КАРОЛИНА. – Из уважения к ее памяти, братец; ее больше нет там, но ее душа с нами; она видит и слышит нас; она молится за нас и с нами.
ГРИБУЙЛЬ. – Как ее душа может быть здесь, раз я ее не вижу?
КАРОЛИНА. – А ветер ты видишь? А мысль ты видишь?
ГРИБУЙЛЬ. – Нет.
КАРОЛИНА. – А между тем ветер дует и мысль существует; то же самое с маминой душой: мы ее не видим, но она существует и охраняет нас.
– Странно это все, – сказал Грибуйль, уставившись на сестру удивленным взглядом. – Я тебя понимаю, а то, о чем говоришь – нет. Ну, это неважно, я чувствую, что ты права.

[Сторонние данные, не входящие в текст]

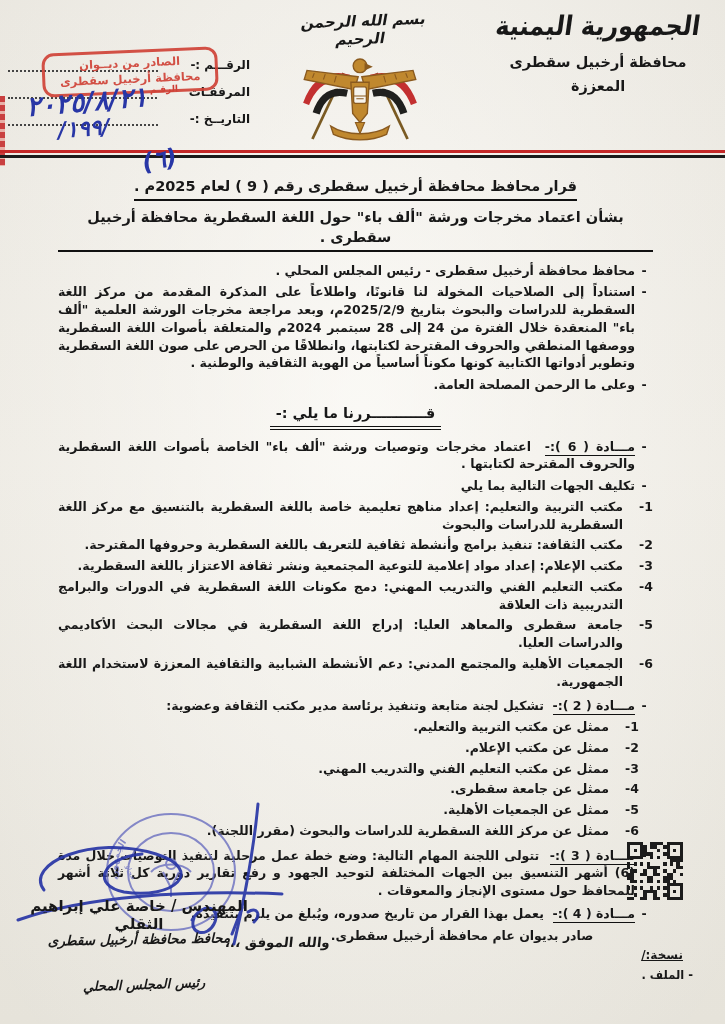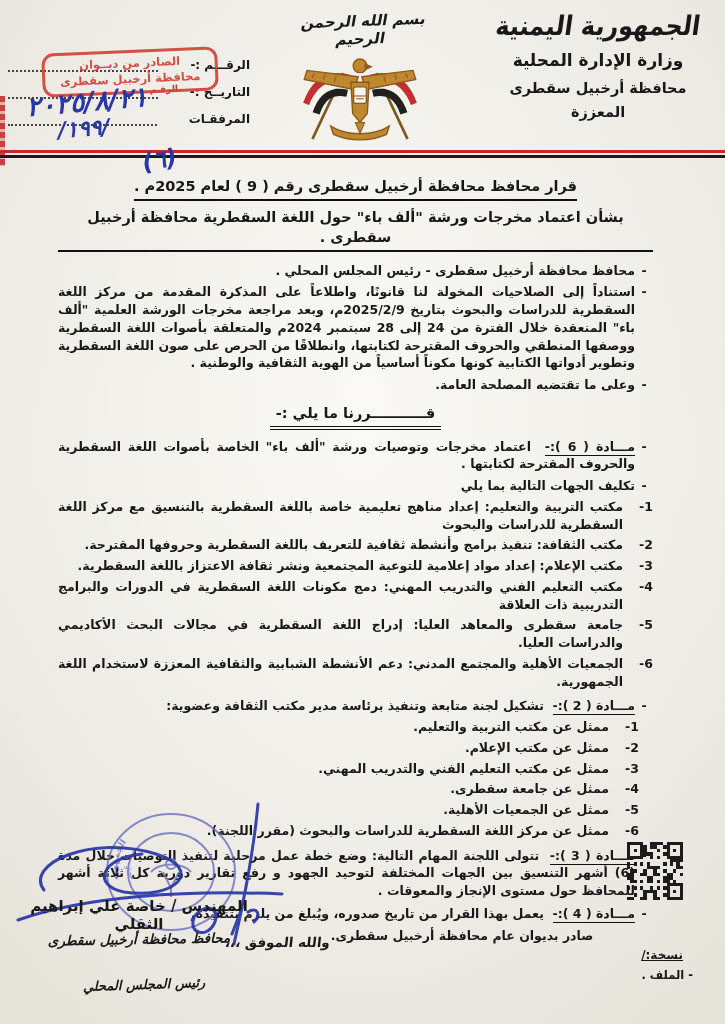"وزارة الإدارة المحلية" div.ministry { html: <div>وزارة الإدارة المحلية</div> -> none }
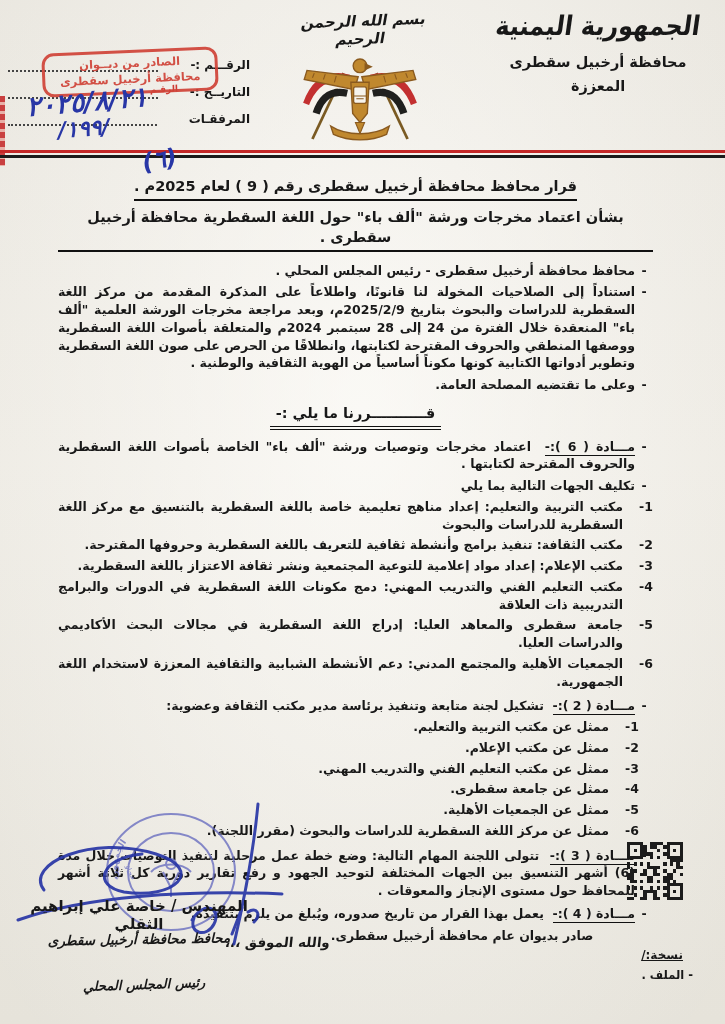"التاريــخ :-" div.reg-row { order: before "المرفقـات" -> after "المرفقـات" }
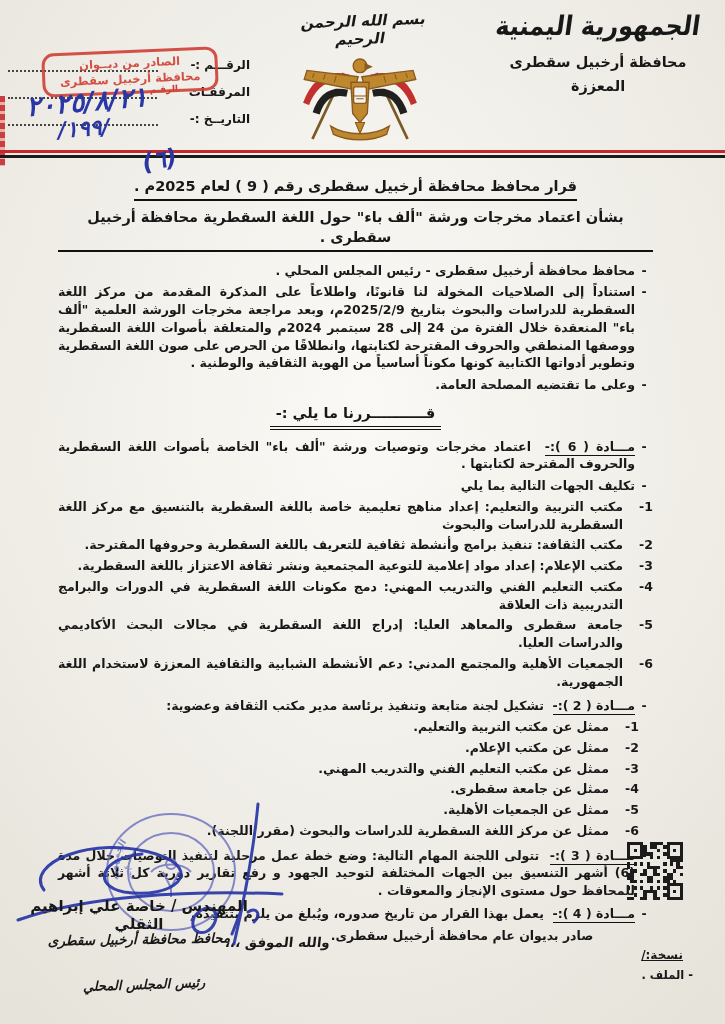"وعلى ما تقتضيه المصلحة العامة." div.btxt { text: تقتضيه -> الرحمن }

Грибуйль встал на колени возле сестры, но повторяя за ней молитву, проявлял беспокойство, при малейшем шорохе украдкой оглядывался, как будто ожидая чьего-то появления.
– Теперь сядем завтракать, – сказала Каролина, закончив молиться. – Уже довольно поздно: мне следовало приняться за работу два часа назад.
ГРИБУЙЛЬ. – Что мне надо делать?
КАРОЛИНА. – Возьми узел с грязным бельем, который найдешь на чердаке, и отнеси его на стиральные мостки; я подойду и помогу тебе, когда раскрою и сметаю платья для госпожи Дельмис.
Грибуйль побежал на чердак, взял узел, отнес его на мостки и уселся рядом.
Сначала он терпеливо ждал, но час спустя ожидание показалось слишком долгим.
«Странно, зачем Каролина заставляет меня терять столько времени… Как скучно ничего не делать… Лучше бы я попросил у нее какую-нибудь работу; но она же сама сказала: «Я к тебе подойду…» Значит, мне не нужно уходить».
Грибуйль подождал еще час, потом не выдержал и заплакал; он рыдал, спрятав лицо в ладонях и облокотившись на колени, когда, к великой радости, услышал звавший его голос Каролины:
– Грибуйль, Грибуйль, ты закончил? Тебе нужна моя помощь? Я сметала платья и сейчас буду сшивать юбки… Ну вот! Что с тобой? – добавила она с удивлением и ужасом. – Ты заплакал? Ты опять плачешь?
ГРИБУЙЛЬ, рыдая. – Мне скучно.
КАРОЛИНА. – А почему ты не вернулся, когда закончил? Мне показалось, что тебе тут работы не больше чем на два часа.
ГРИБУЙЛЬ. – Ты сказала, что придешь; вот я тебя и послушался.
КАРОЛИНА. – Бедный Грибуйль! Ты плохо понял.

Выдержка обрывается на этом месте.